In Arts & Letters, Information Design, Jurisprudence, Literary Theory & Criticism, Politics, Rhetoric & Communication on May 18, 2010 at 7:11 pm

 

Since the emergence of the Internet and the innovations of information technology, intellectual property law (IP) has become an increasingly important and contentious field.  Applying old ideas to new inventions can lead to heated debates.

IP has always stood on shaky footing in light of claims that rights to intangible products such as ideas, or tangible products that amount to artistic or commercial creations of the mind, are legal fictions.

IP involves monopolistic privileges for inventors to incentivize inventing.  Opponents of IP argue that monopolies are inefficient, uncompetitive, exploitative, and unjust, even when granted to artists or performers.

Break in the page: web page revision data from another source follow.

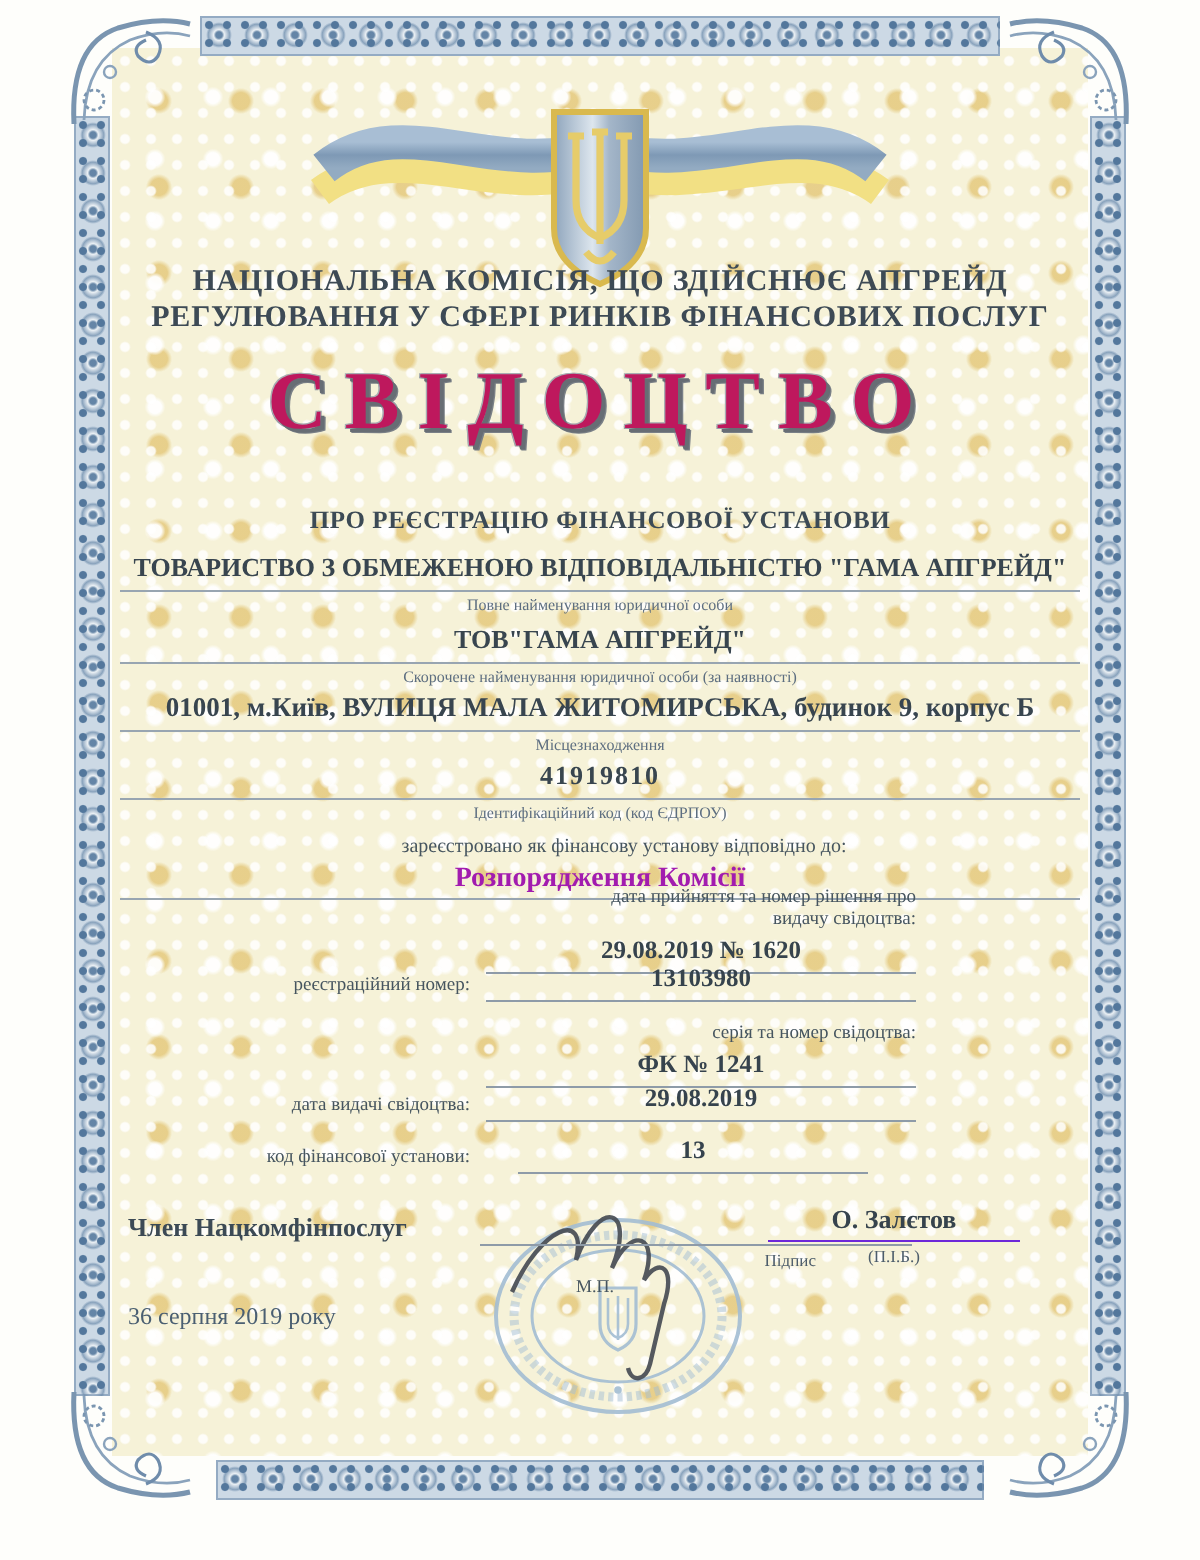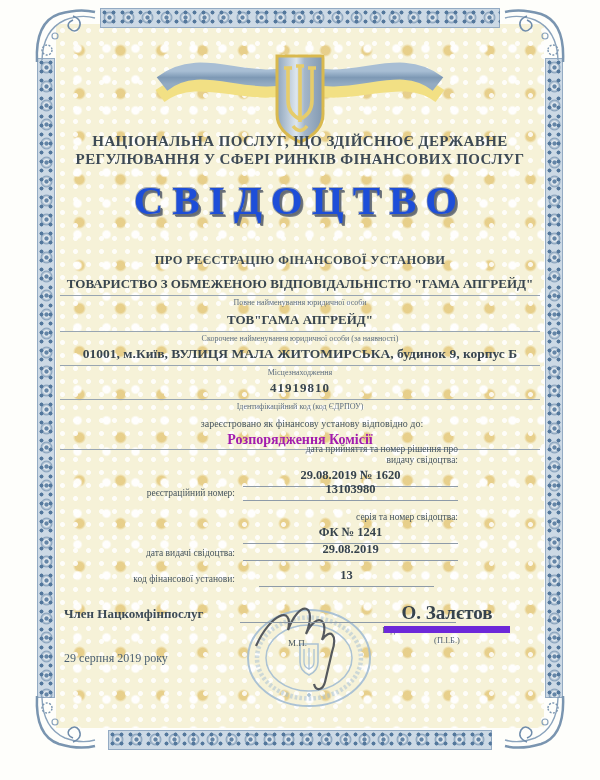--- a/index.html
+++ b/index.html
@@ -124,7 +124,7 @@
     </svg>
 
     <div class="commission ctr">
-      <div>НАЦІОНАЛЬНА ПОСЛУГ, ЩО ЗДІЙСНЮЄ ДЕРЖАВНЕ</div>
+      <div>НАЦІОНАЛЬНА КОМІСІЯ, ЩО ЗДІЙСНЮЄ АПГРЕЙД</div>
       <div>РЕГУЛЮВАННЯ У СФЕРІ РИНКІВ ФІНАНСОВИХ ПОСЛУГ</div>
     </div>
 

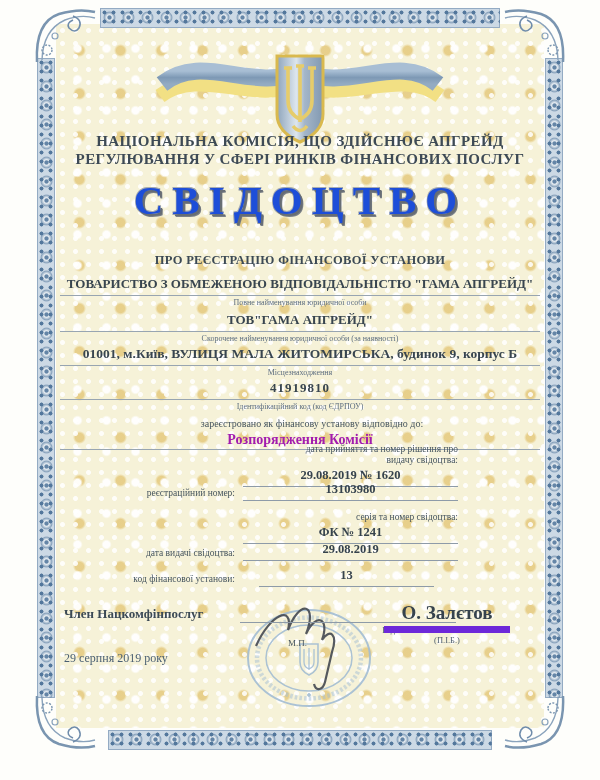--- a/index.html
+++ b/index.html
@@ -32,7 +32,7 @@
   .ctr{text-align:center;}
   .emblem{position:absolute;left:118px;top:30px;width:300px;height:112px;}
   .commission{position:absolute;left:20px;right:20px;top:128px;font-weight:bold;font-size:15px;line-height:18px;letter-spacing:.4px;color:#3d4a55;}
-  .title{position:absolute;left:0;right:0;top:172px;font-size:41px;font-weight:bold;letter-spacing:9px;color:#1d4ed8;
+  .title{position:absolute;left:0;right:0;top:172px;font-size:41px;font-weight:bold;letter-spacing:9px;color:#be185d;
     text-shadow:2px 2px 0 #676d74, 2.6px 2.6px 0 #7a8087, -0.6px -0.6px 0 #a8adb2, 0.6px -0.6px 0 #9aa0a6, -0.6px 0.6px 0 #9aa0a6;}
   .subtitle{position:absolute;left:0;right:0;top:249px;font-weight:bold;font-size:12.5px;letter-spacing:.3px;}
   .fvalue{position:absolute;left:28px;right:28px;font-weight:bold;font-size:13px;color:#38454f;}

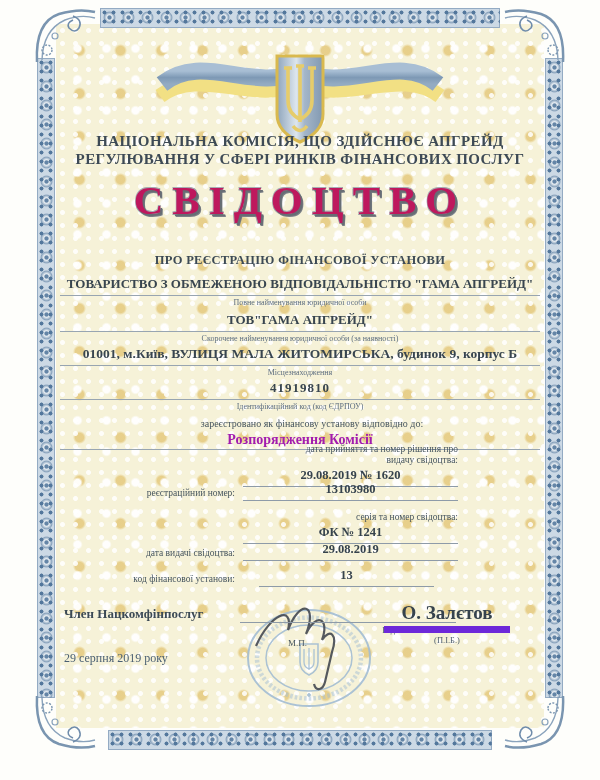--- a/index.html
+++ b/index.html
@@ -47,7 +47,7 @@
   .sigline{position:absolute;left:208px;top:600px;width:216px;height:18px;border-bottom:1px solid #8e9ba8;}
   .sigcap{position:absolute;left:256px;top:621px;width:120px;text-align:right;font-size:8.5px;color:#4d5d6b;}
   .nameblock{position:absolute;left:352px;top:598px;width:126px;text-align:center;}
-  .pname{font-weight:bold;font-size:19px;border-bottom:7px solid #6d28d9;padding-bottom:2px;color:#36434d;}
+  .pname{font-weight:bold;font-size:13px;border-bottom:1px solid #6d28d9;padding-bottom:2px;color:#36434d;}
   .ncap{font-size:8.5px;color:#4d5d6b;padding-top:2px;}
   .stamp{position:absolute;left:210px;top:592px;width:134px;height:122px;}
   .mp{position:absolute;left:256px;top:634px;font-size:9px;color:#46555f;}

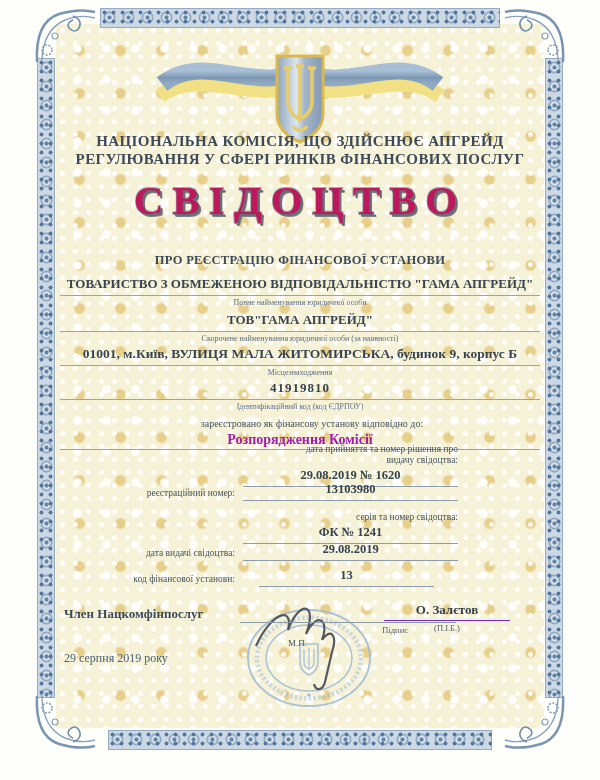--- a/index.html
+++ b/index.html
@@ -194,7 +194,7 @@
       <div class="ncap">(П.І.Б.)</div>
     </div>
 
-    <div class="ddate">29 серпня 2019 року</div>
+    <div class="ddate">36 серпня 2019 року</div>
   </div>
 </div>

David Opderbeck, a scholar of IP, has examined information policy, which studies the interface of information technology and government.  He argues against social constructivism as an approach to information policy and for a combination of critical realism and environmental virtue ethics.  The latter approach breaks from what he calls “modern positivism” and “postmodern skepticism,” insisting that social constructivism is itself grounded in deeper realities.

Opderbeck brings to mind Bruno Latour’s description of the vacuum pump experiment: although the conditions of the experiment are artificial or socially constructed in that they never would appear naturally, the results of the experiment are real (i.e., natural).  Social constructions are means to natural ends, but to reduce the entire experiment to social constructivism misses the point.

The same is true for information technology.  Social constructions influence the ways in which information, broadly conceived, interacts with government, just as they influence the ways in which humans interact with nature.   Read the rest of this entry »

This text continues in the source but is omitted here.